## Task goal
Filter the entries and keep only the lines where the string "DRESS" appears.

## Supplied records
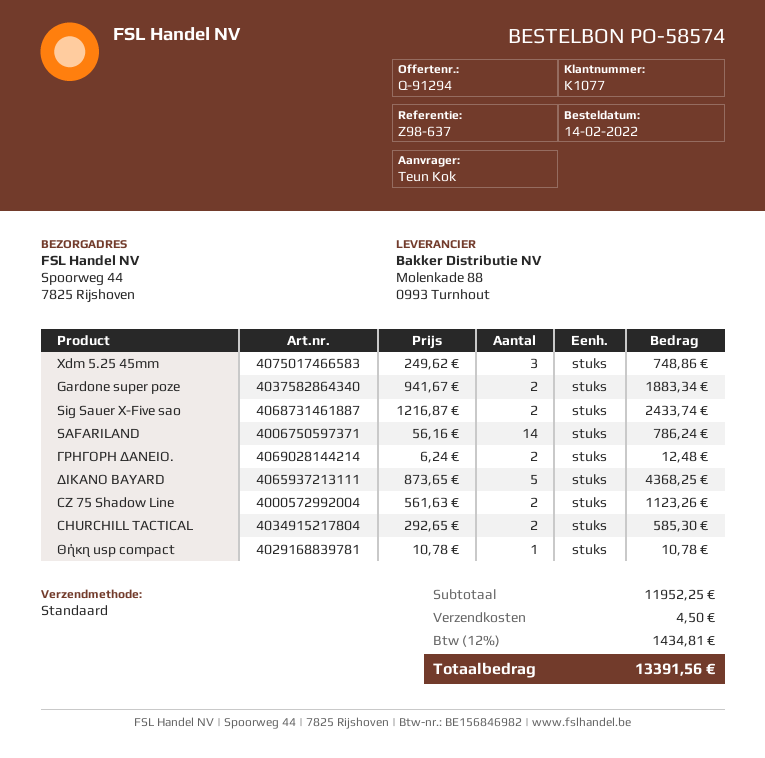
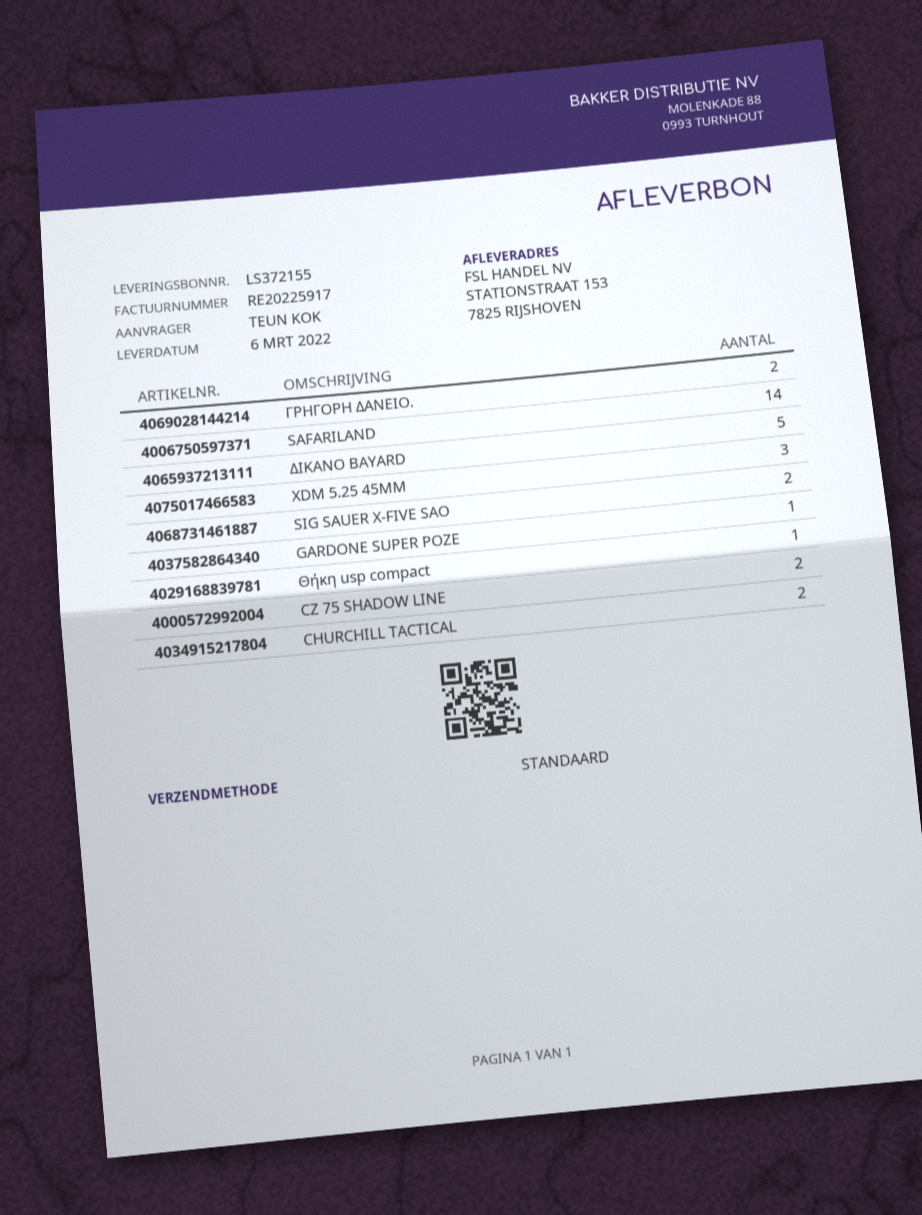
ship to: Spoorweg 44, 7825 Rijshoven -> STATIONSTRAAT 153, 7825 RIJSHOVEN
Gardone super poze: 2 -> 1

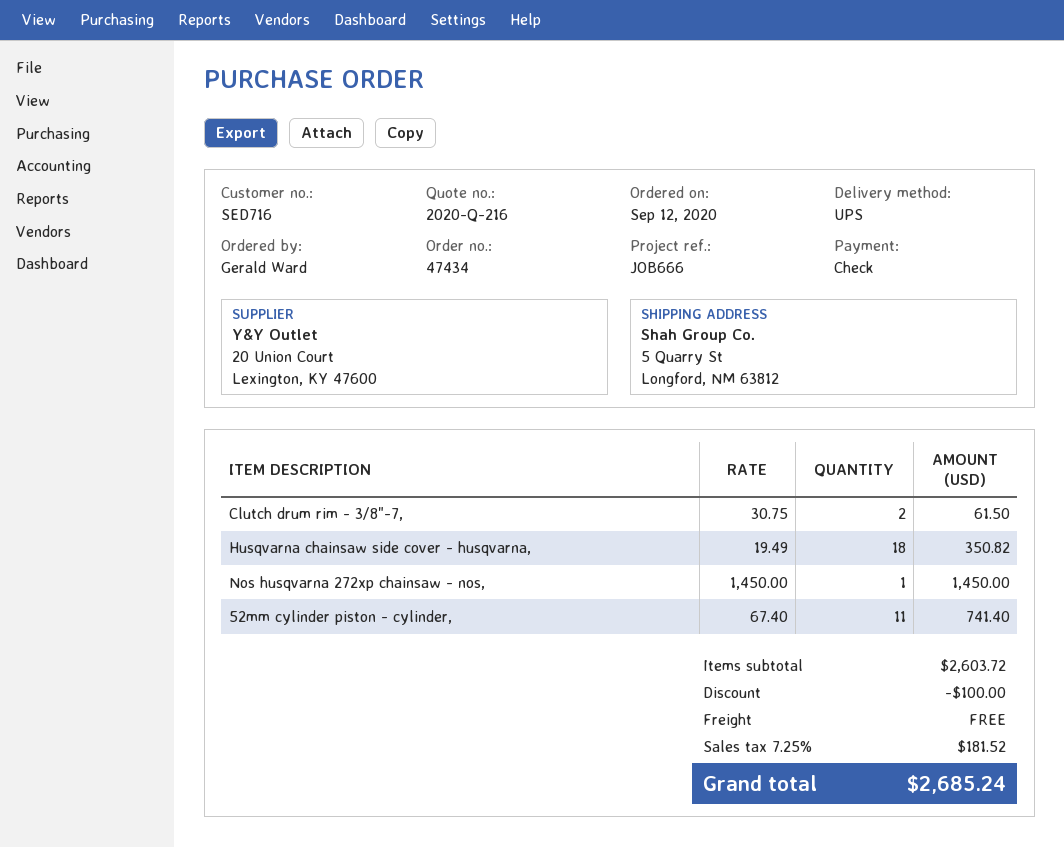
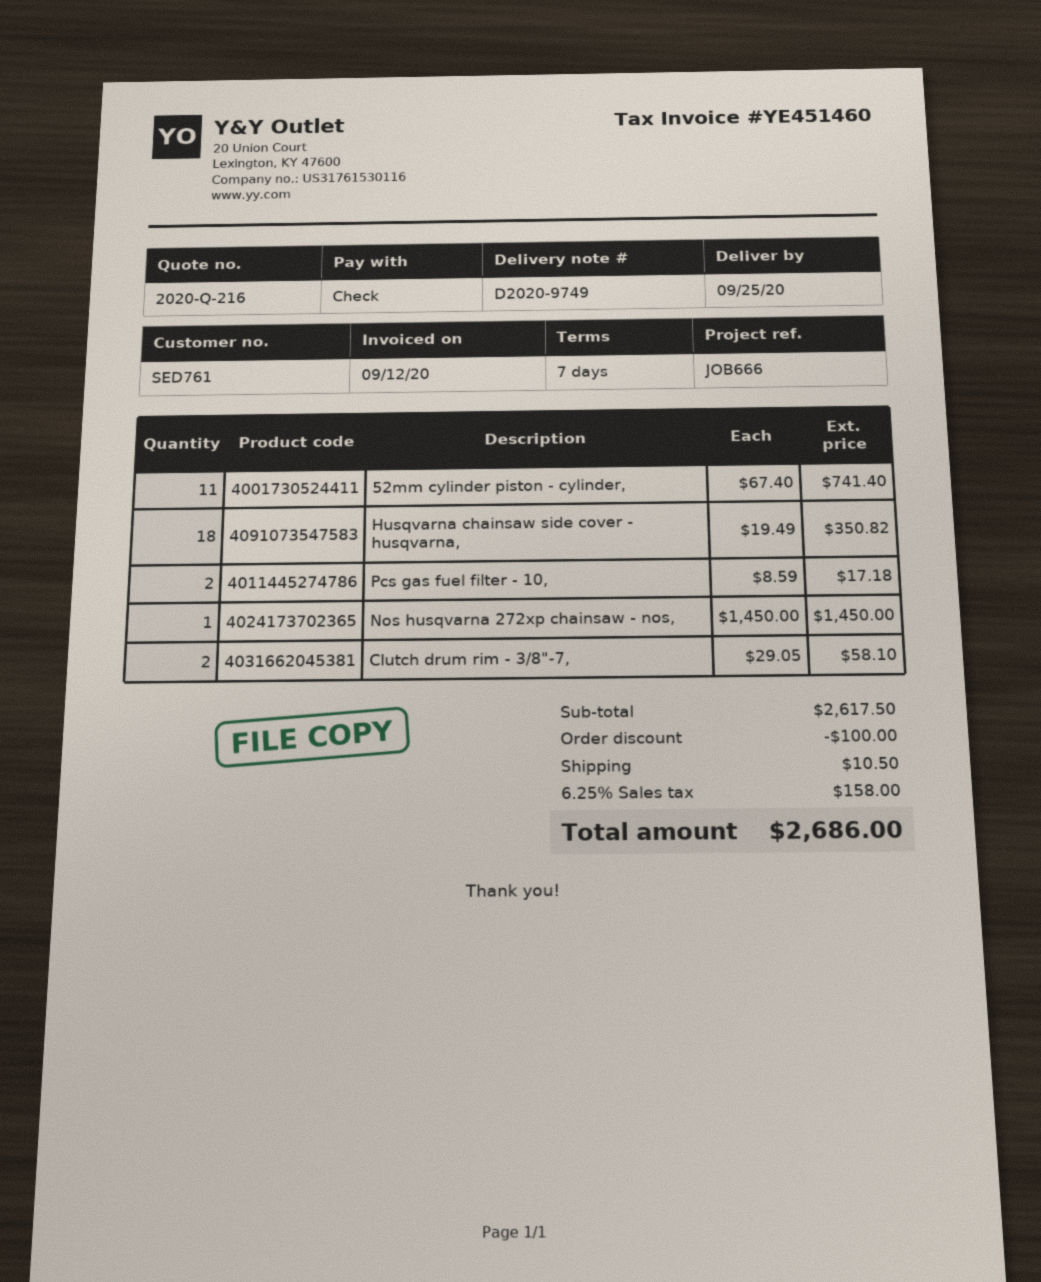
customer number: SED716 -> SED761
Clutch drum rim - 3/8"-7,: 2 x 30.75 = 61.50 -> 2 x 29.05 = 58.10
Pcs gas fuel filter - 10,: none -> 2 x 8.59 = 17.18
subtotal: 2603.72 -> 2617.50
shipping: 0.00 -> 10.50
tax: 7.25% = 181.52 -> 6.25% = 158.00
total: 2685.24 -> 2686.00

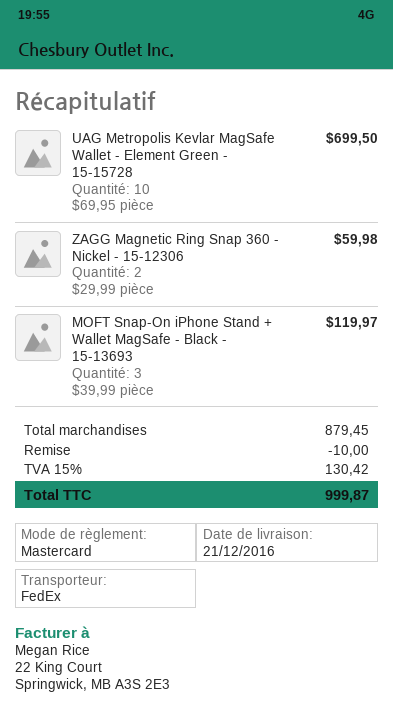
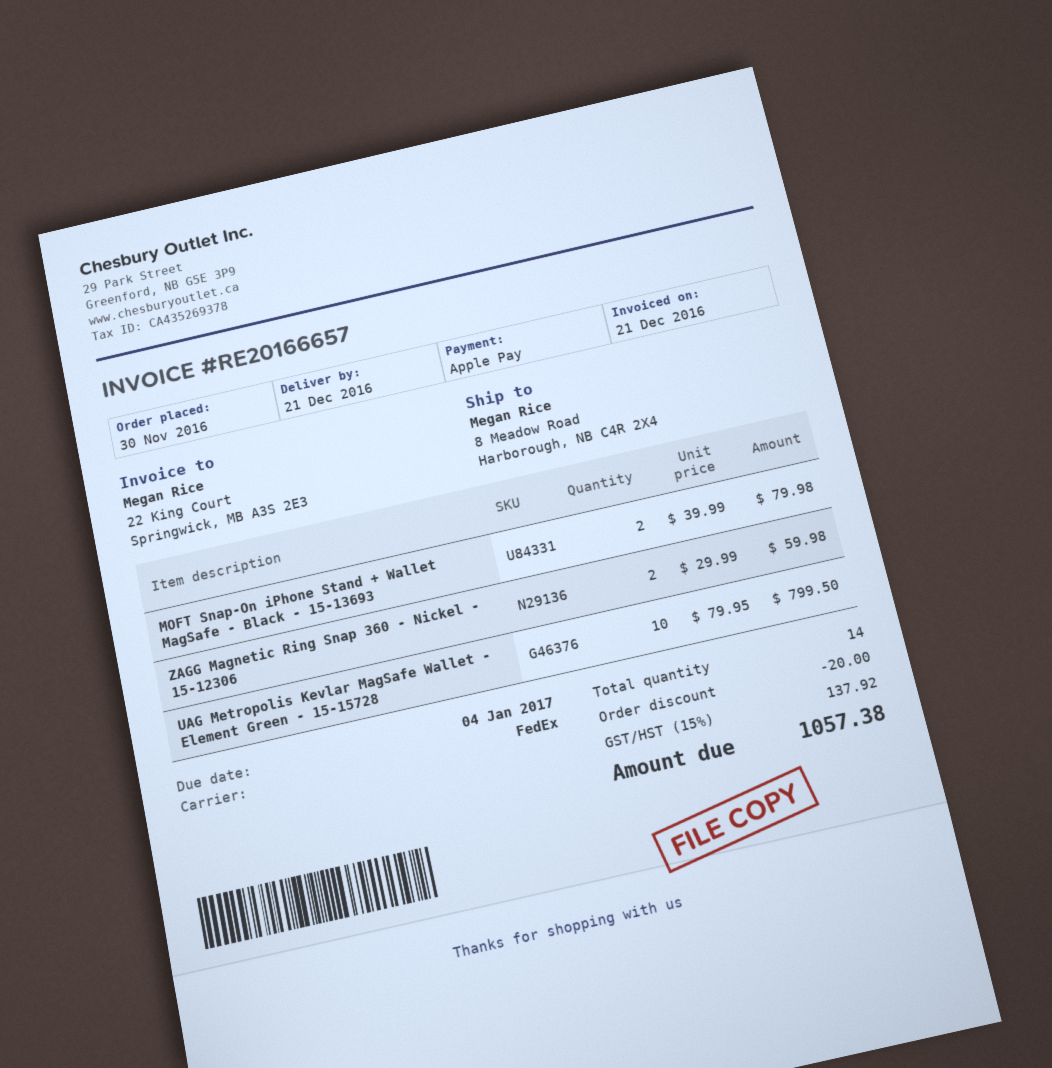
payment method: Mastercard -> Apple Pay
UAG Metropolis Kevlar MagSafe Wallet - Element Green - 15-15728: 10 x 69.95 = 699.50 -> 10 x 79.95 = 799.50
MOFT Snap-On iPhone Stand + Wallet MagSafe - Black - 15-13693: 3 x 39.99 = 119.97 -> 2 x 39.99 = 79.98
discount: 10.00 -> 20.00
tax: 15% = 130.42 -> 15% = 137.92
total: 999.87 -> 1057.38

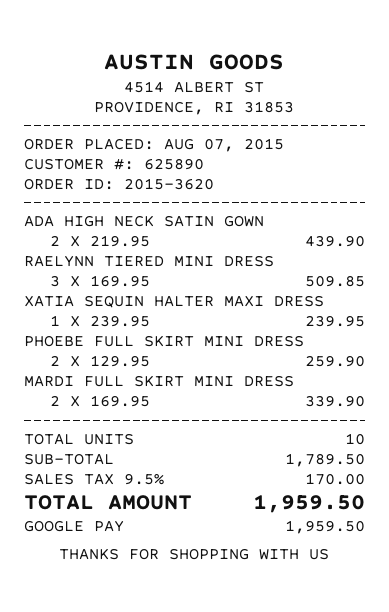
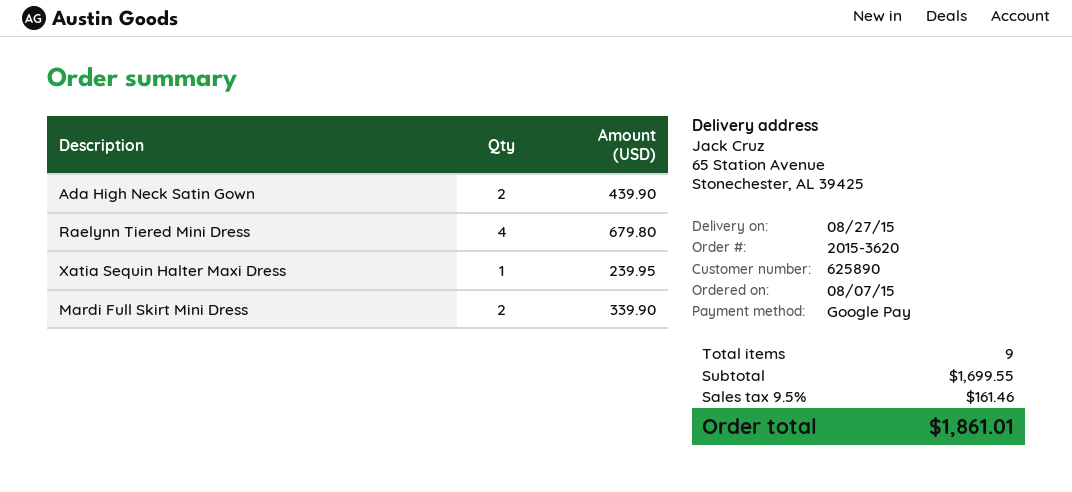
RAELYNN TIERED MINI DRESS: 3 for 509.85 -> 4 for 679.80
PHOEBE FULL SKIRT MINI DRESS: 2 for 259.90 -> none
total quantity: 10 -> 9
subtotal: 1789.50 -> 1699.55
tax: 9.5% = 170.00 -> 9.5% = 161.46
total: 1959.50 -> 1861.01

## Answer box
RAELYNN TIERED MINI DRESS: 3 for 509.85 -> 4 for 679.80
PHOEBE FULL SKIRT MINI DRESS: 2 for 259.90 -> none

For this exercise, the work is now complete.